When: Through Dec. 13

Info: $10, $8 students/seniors/military, $6 museum members and children ages 6 and under; 202-639-1700; corcoran.org

What I want to tell you about this piece: This is the first picture people will see when they come to the Corcoran exhibition “Edward Burtynsky: Oil.” It is outside the gallery next to the sign announcing the show, and it’s also the cover of the exhibition catalog. This is a panoramic, all-encompassing, sweeping view, which is very typical of Ed’s work. It has a much wider field of view than people normally have. You see a lot of foreground detail, but at the same time, it seems to show everything far into the distance. So it is very precise in showing the place where you would be standing, and yet it also seems to take in an enormous, impossible expanse. Burtynsky’s pictures show places that people don’t really know exist. We all know there are oil fields and oil refineries and processing plants, and enormous industrial and manufacturing installations of all kinds — all over the world. But most of us never see these places. What Burtynsky shows is, first of all, what they look like and, secondly, how complex and all-encompassing they are.

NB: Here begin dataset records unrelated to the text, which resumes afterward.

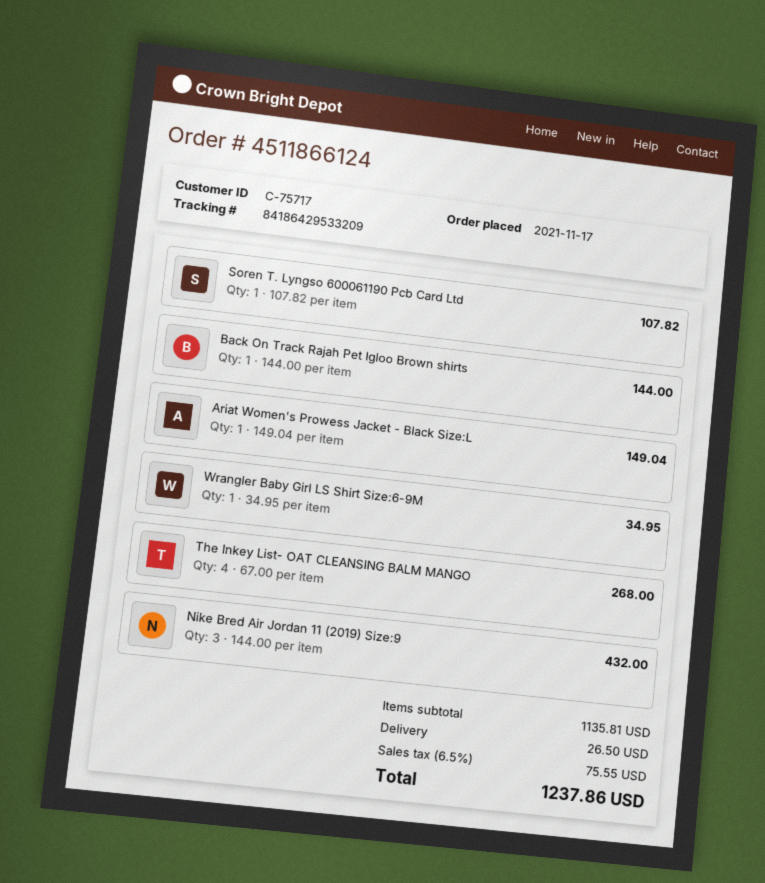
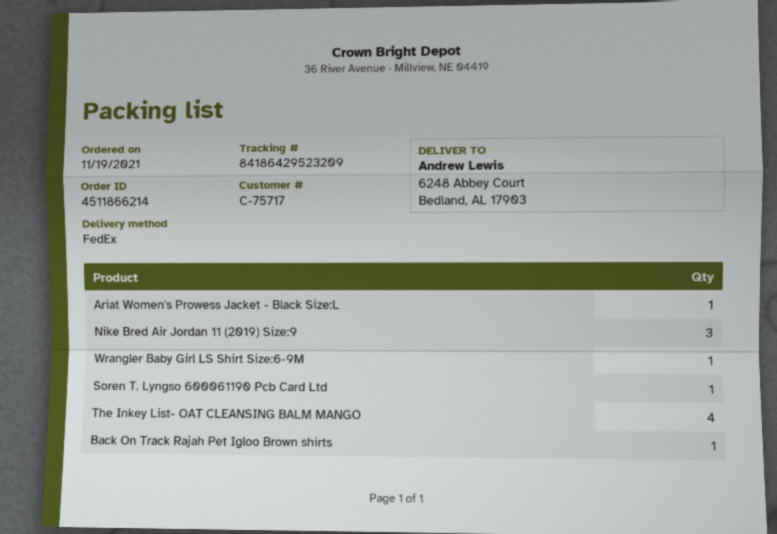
order number: 4511866124 -> 4511866214
order date: 2021-11-17 -> 2021-11-19
tracking number: 84186429533209 -> 84186429523209

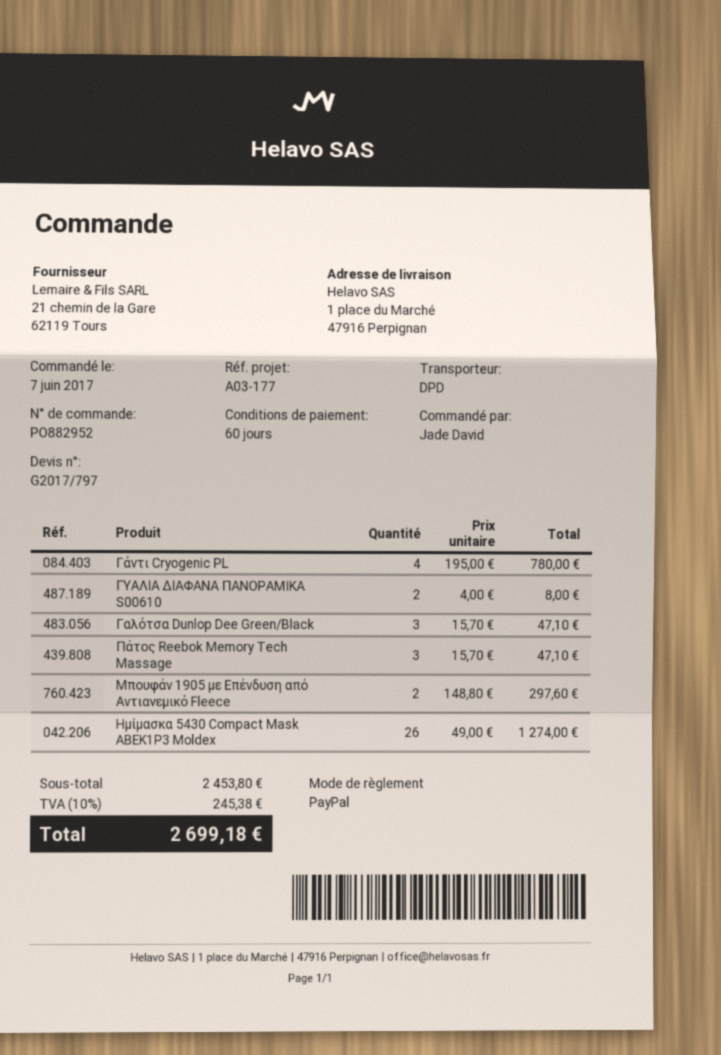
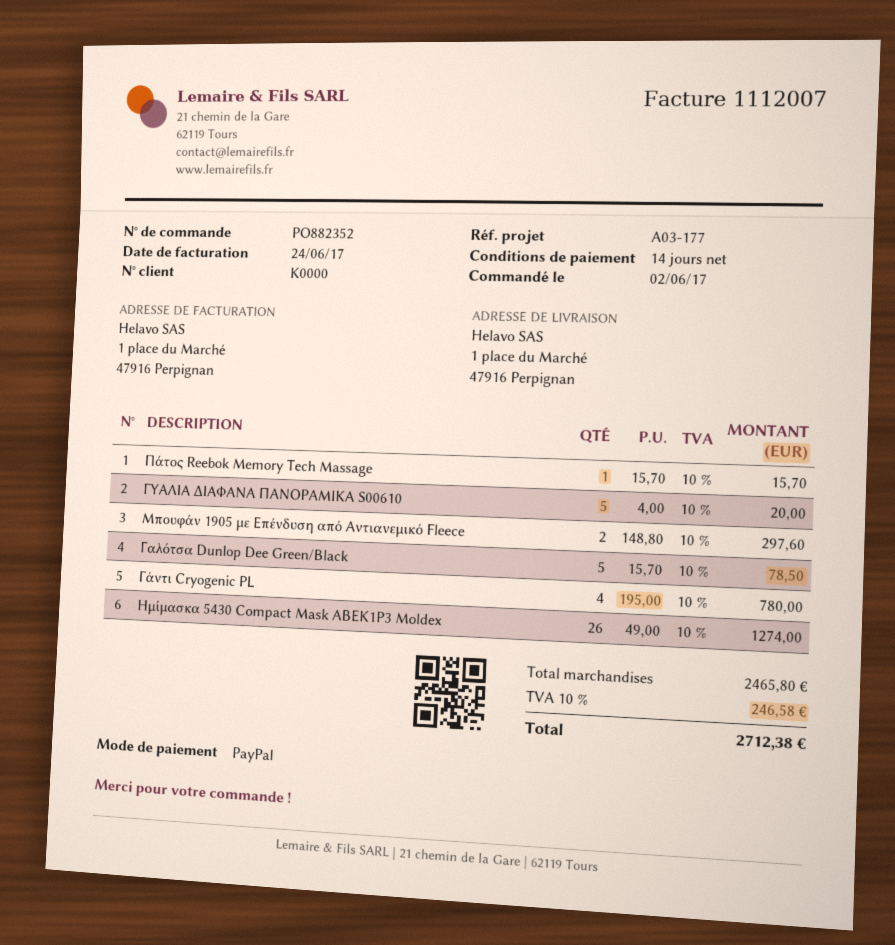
order number: PO882952 -> PO882352
order date: 2017-06-07 -> 2017-06-02
payment terms: 60 days -> 14 days
ΓΥΑΛΙΑ ΔΙΑΦΑΝΑ ΠΑΝΟΡΑΜΙΚΑ S00610: 2 x 4.00 = 8.00 -> 5 x 4.00 = 20.00
Γαλότσα Dunlop Dee Green/Black: 3 x 15.70 = 47.10 -> 5 x 15.70 = 78.50
Πάτος Reebok Memory Tech Massage: 3 x 15.70 = 47.10 -> 1 x 15.70 = 15.70
subtotal: 2453.80 -> 2465.80
tax: 10% = 245.38 -> 10% = 246.58
total: 2699.18 -> 2712.38

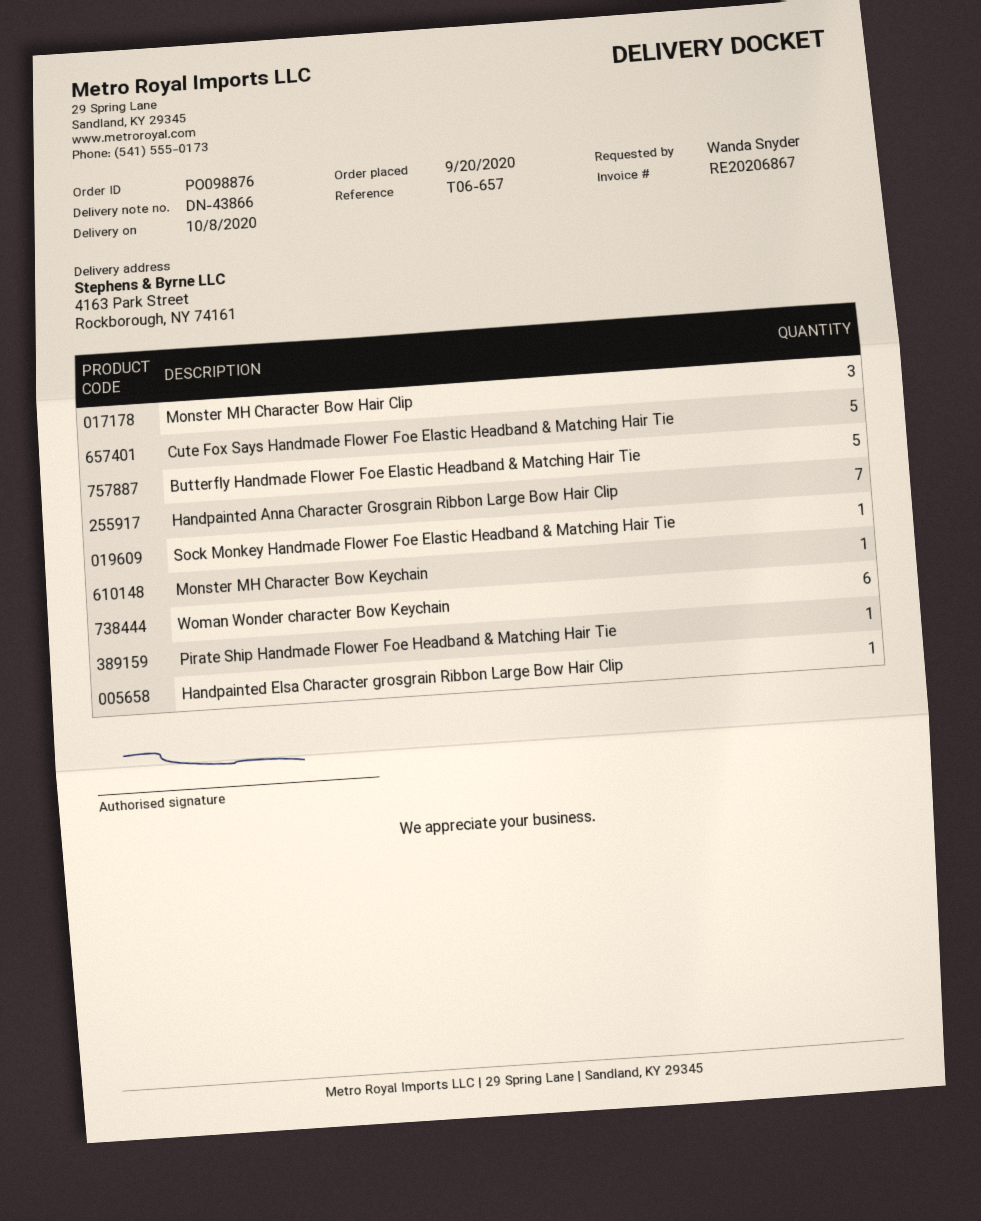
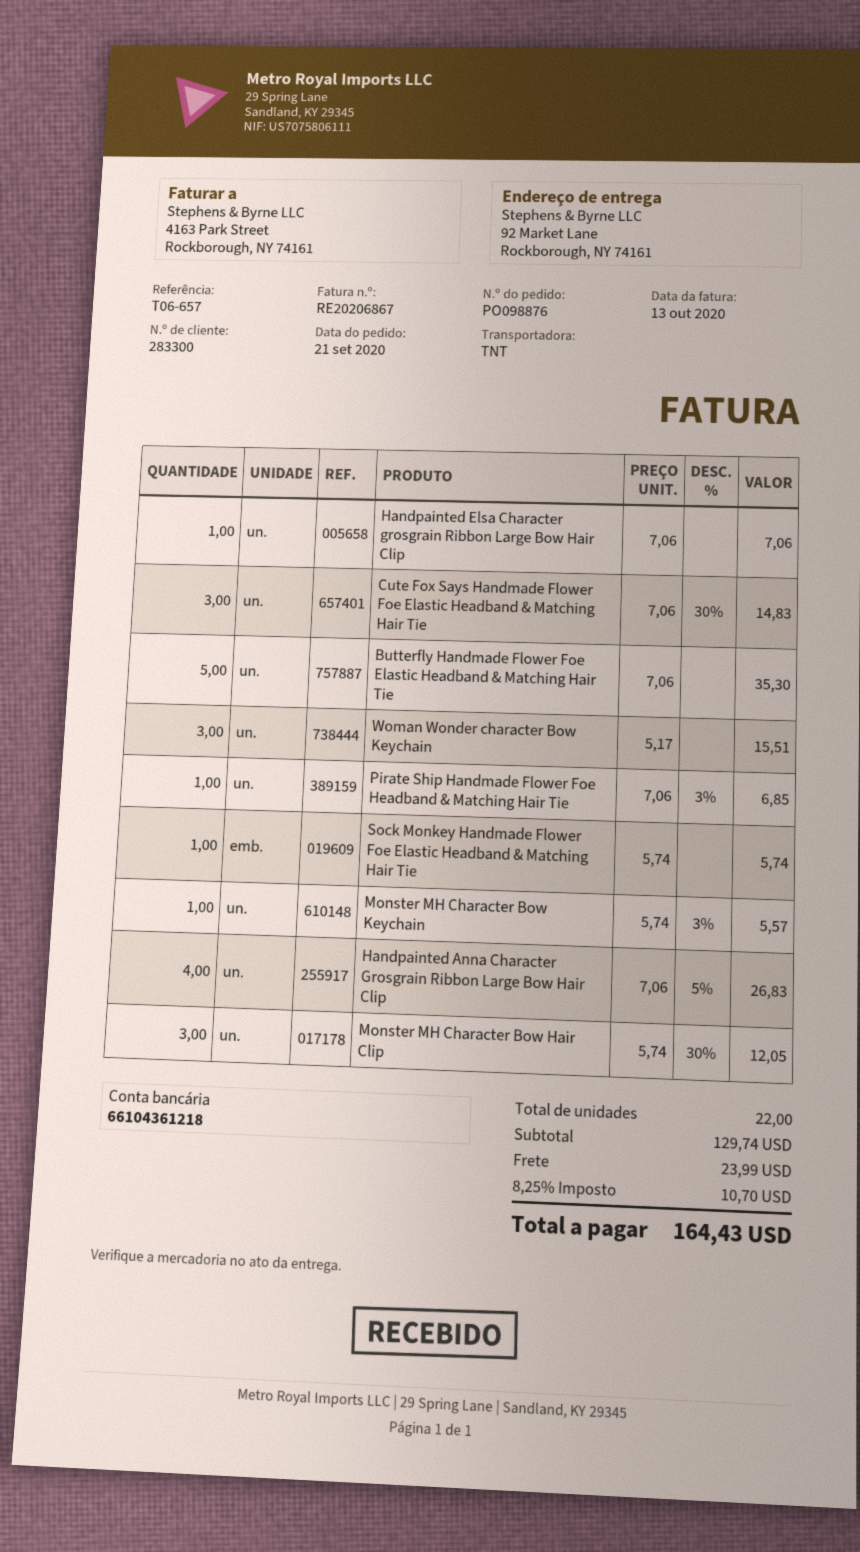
order date: 2020-09-20 -> 2020-09-21
ship to: 4163 Park Street, Rockborough, NY 74161 -> 92 Market Lane, Rockborough, NY 74161
Cute Fox Says Handmade Flower Foe Elastic Headband & Matching Hair Tie: 5 -> 3
Handpainted Anna Character Grosgrain Ribbon Large Bow Hair Clip: 7 -> 4
Woman Wonder character Bow Keychain: 6 -> 3

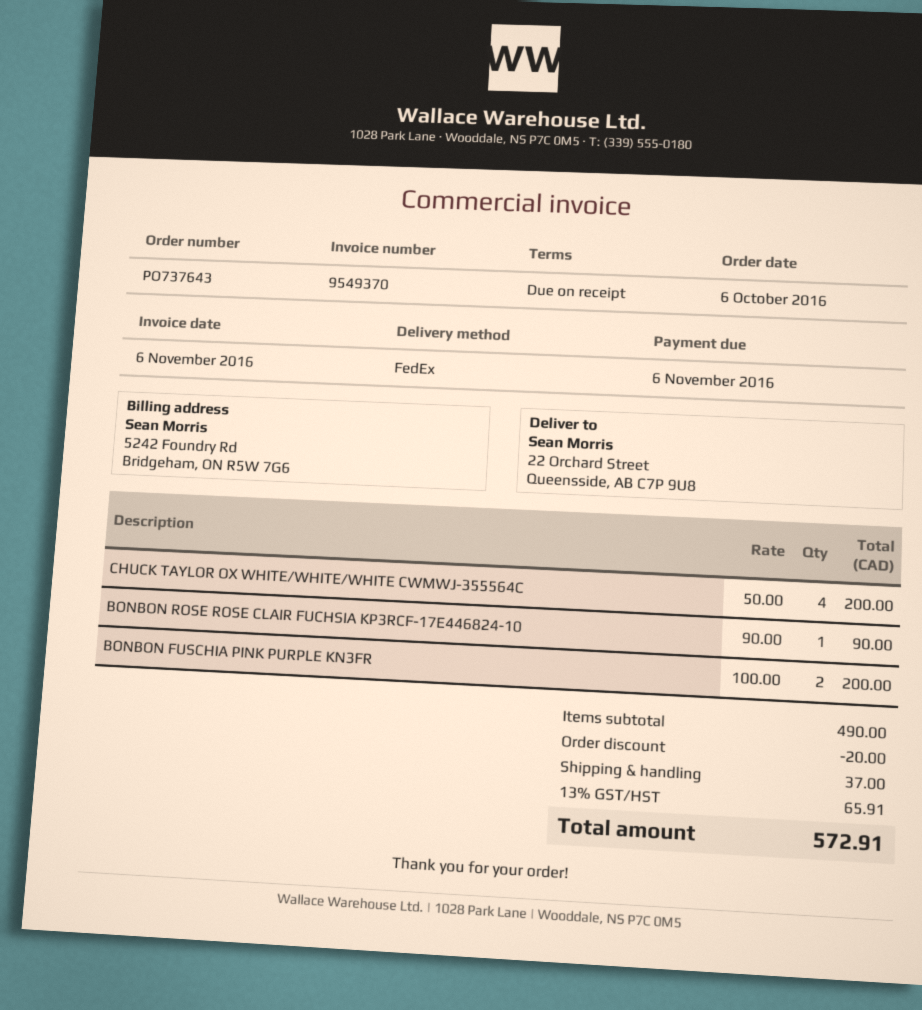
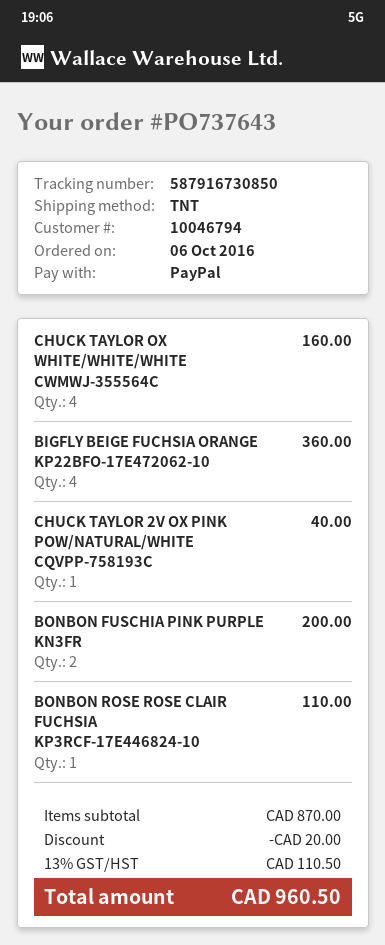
shipping method: FedEx -> TNT
CHUCK TAYLOR OX WHITE/WHITE/WHITE CWMWJ-355564C: 4 for 200.00 -> 4 for 160.00
BONBON ROSE ROSE CLAIR FUCHSIA KP3RCF-17E446824-10: 1 for 90.00 -> 1 for 110.00
BIGFLY BEIGE FUCHSIA ORANGE KP22BFO-17E472062-10: none -> 4 for 360.00
CHUCK TAYLOR 2V OX PINK POW/NATURAL/WHITE CQVPP-758193C: none -> 1 for 40.00
subtotal: 490.00 -> 870.00
shipping: 37.00 -> none
tax: 13% = 65.91 -> 13% = 110.50
total: 572.91 -> 960.50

This diptych image accomplishes all of that. Burtynsky shows us a place that we really have never seen before except perhaps in the movies (in fact, this is the same oil field fictionalized in “There Will Be Blood”), and he shows it to us from an elevated vantage point that implies profound insight or privileged knowledge — it makes us feel we’re seeing something we ordinarily wouldn’t have access to. And it shows something extraordinary in great detail — clear, sharp, colorful detail.

This is an absolutely incredible picture on its own. But it is also an emblematic image for what I think is an amazing project about one of the most important subjects of our time.